I'm looking for a concise way to show this: $\sum_{n=1}^{\infty}\frac{n}{10^n} = \sum_{n=1}^{\infty}\left(\left(\sum_{m=0}^{\infty}{10^{-m}}\right){10^{-n}}\right)$ With this goal in mind: $\sum_{n=1}^{\infty}\left(\left(\sum_{m=0}^{\infty}{10^{-m}}\right){10^{-n}}\right) = \sum_{n=1}^{\infty}\left(\left(\frac{10}{9}\right){10^{-n}}\right) = \frac{10}{81}$
So far I've been looking at it by replacing $n$ in the LHS with $(\sum_{m=1}^{n}1)$ like this: $\sum_{n=1}^{\infty}\left(\left(\sum_{m=1}^{n}{1}\right){10^{-n}}\right) = \sum_{n=1}^{\infty}\left(\left(\sum_{m=0}^{\infty}{10^{-m}}\right){10^{-n}}\right)$
And here I hit a particularly uncreative brick wall.
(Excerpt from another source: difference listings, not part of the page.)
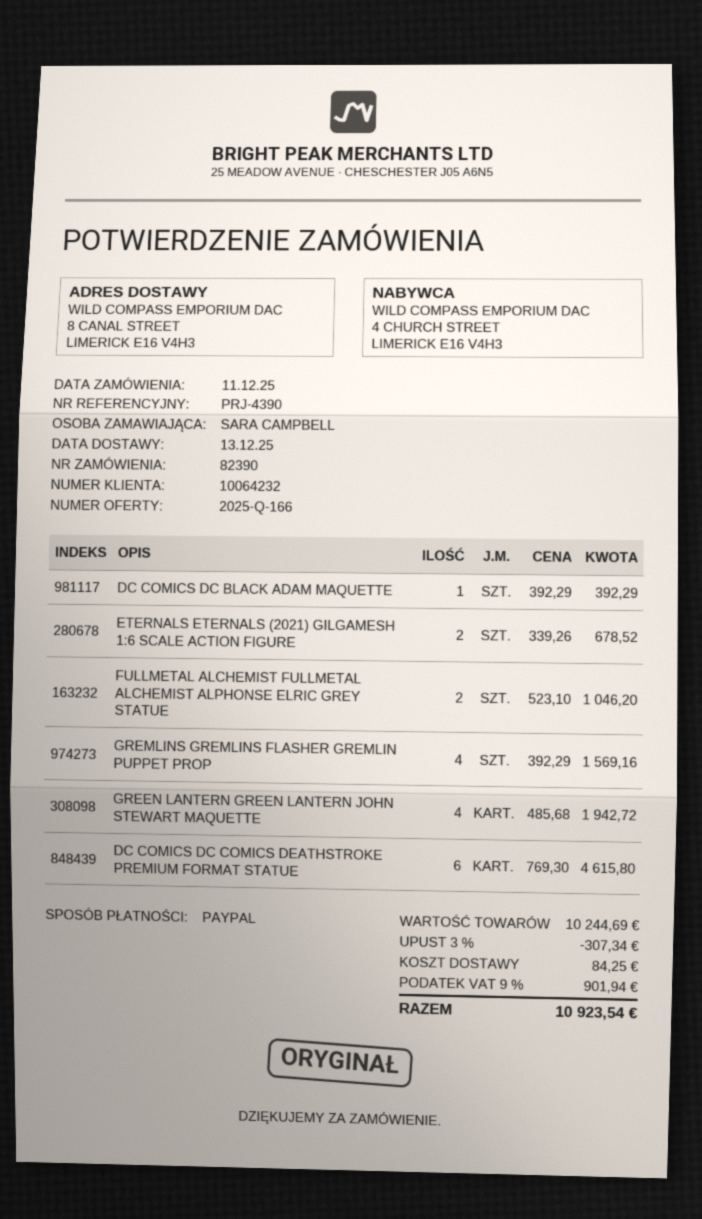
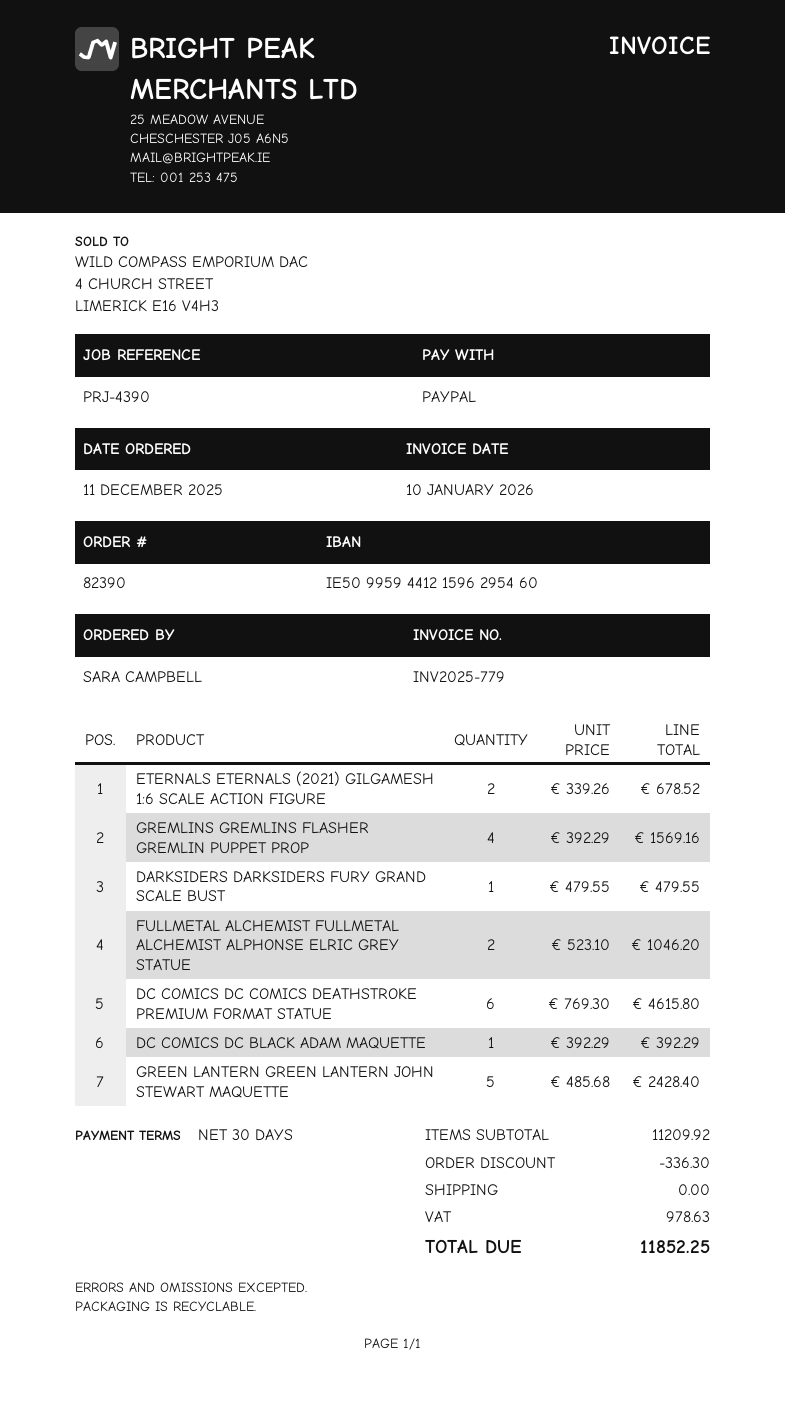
GREEN LANTERN GREEN LANTERN JOHN STEWART MAQUETTE: 4 x 485.68 = 1942.72 -> 5 x 485.68 = 2428.40
DARKSIDERS DARKSIDERS FURY GRAND SCALE BUST: none -> 1 x 479.55 = 479.55
subtotal: 10244.69 -> 11209.92
discount: 307.34 -> 336.30
shipping: 84.25 -> 0.00
tax: 901.94 -> 978.63
total: 10923.54 -> 11852.25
This equation is obvious to me in a common sense way - I could easily demonstrate it by writing out the RHS as a huge addition problem and showing that the LHS just has the digit columns added ahead of time - but I don't know what to do in between for a proof.